Which lines of the data contain the string "Untitled"? Copy every one.
::::::::::
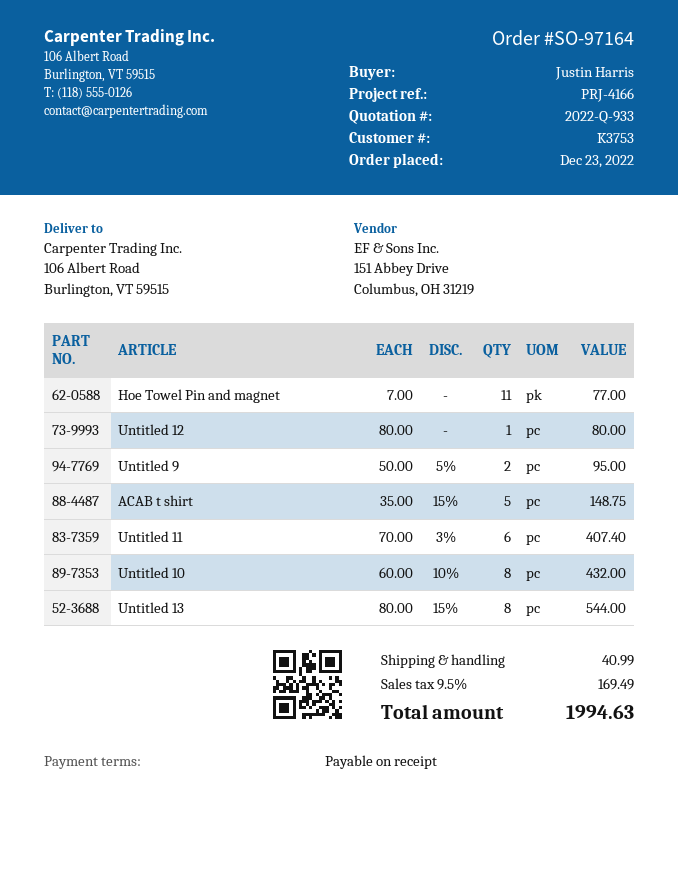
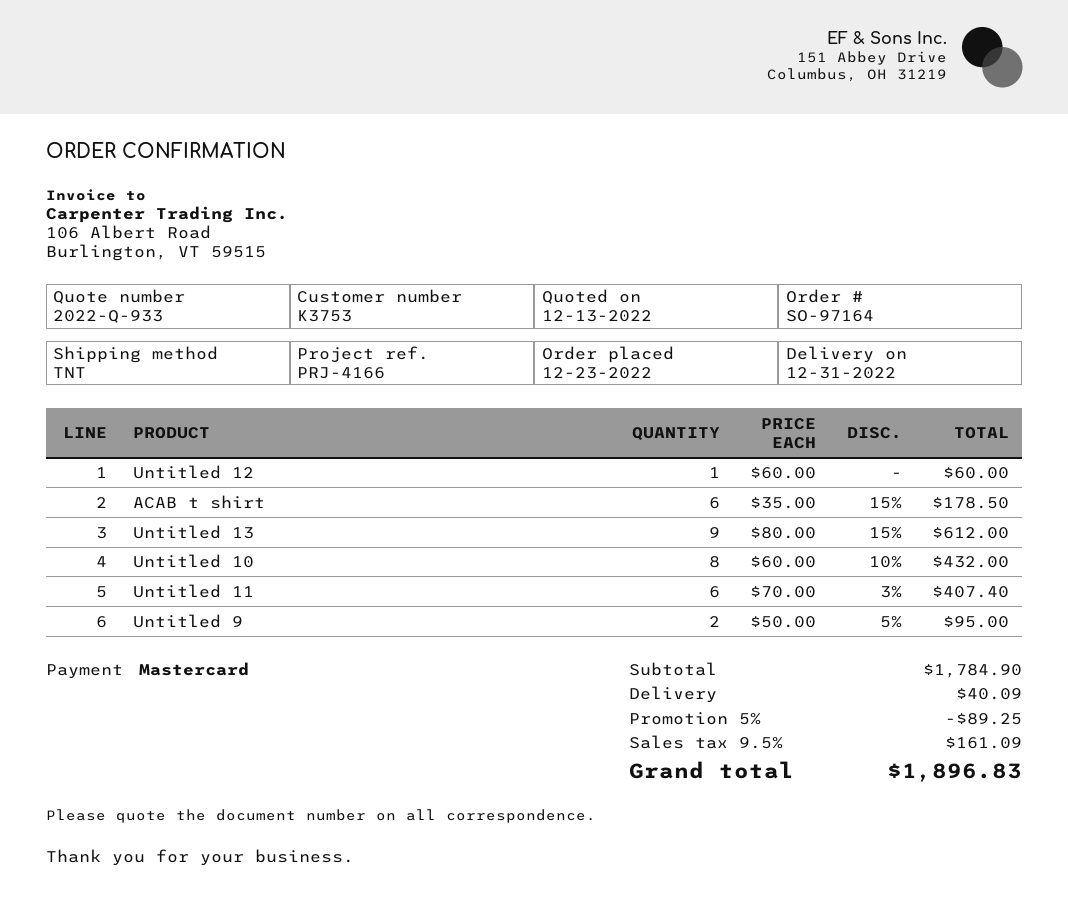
Hoe Towel Pin and magnet: 11 x 7.00 = 77.00 -> none
Untitled 12: 1 x 80.00 = 80.00 -> 1 x 60.00 = 60.00
ACAB t shirt: 5 x 35.00 - 15% = 148.75 -> 6 x 35.00 - 15% = 178.50
Untitled 13: 8 x 80.00 - 15% = 544.00 -> 9 x 80.00 - 15% = 612.00
discount: none -> 5% = 89.25
shipping: 40.99 -> 40.09
tax: 9.5% = 169.49 -> 9.5% = 161.09
total: 1994.63 -> 1896.83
::::::::::
(Result of the exercise):
Untitled 12: 1 x 80.00 = 80.00 -> 1 x 60.00 = 60.00
Untitled 13: 8 x 80.00 - 15% = 544.00 -> 9 x 80.00 - 15% = 612.00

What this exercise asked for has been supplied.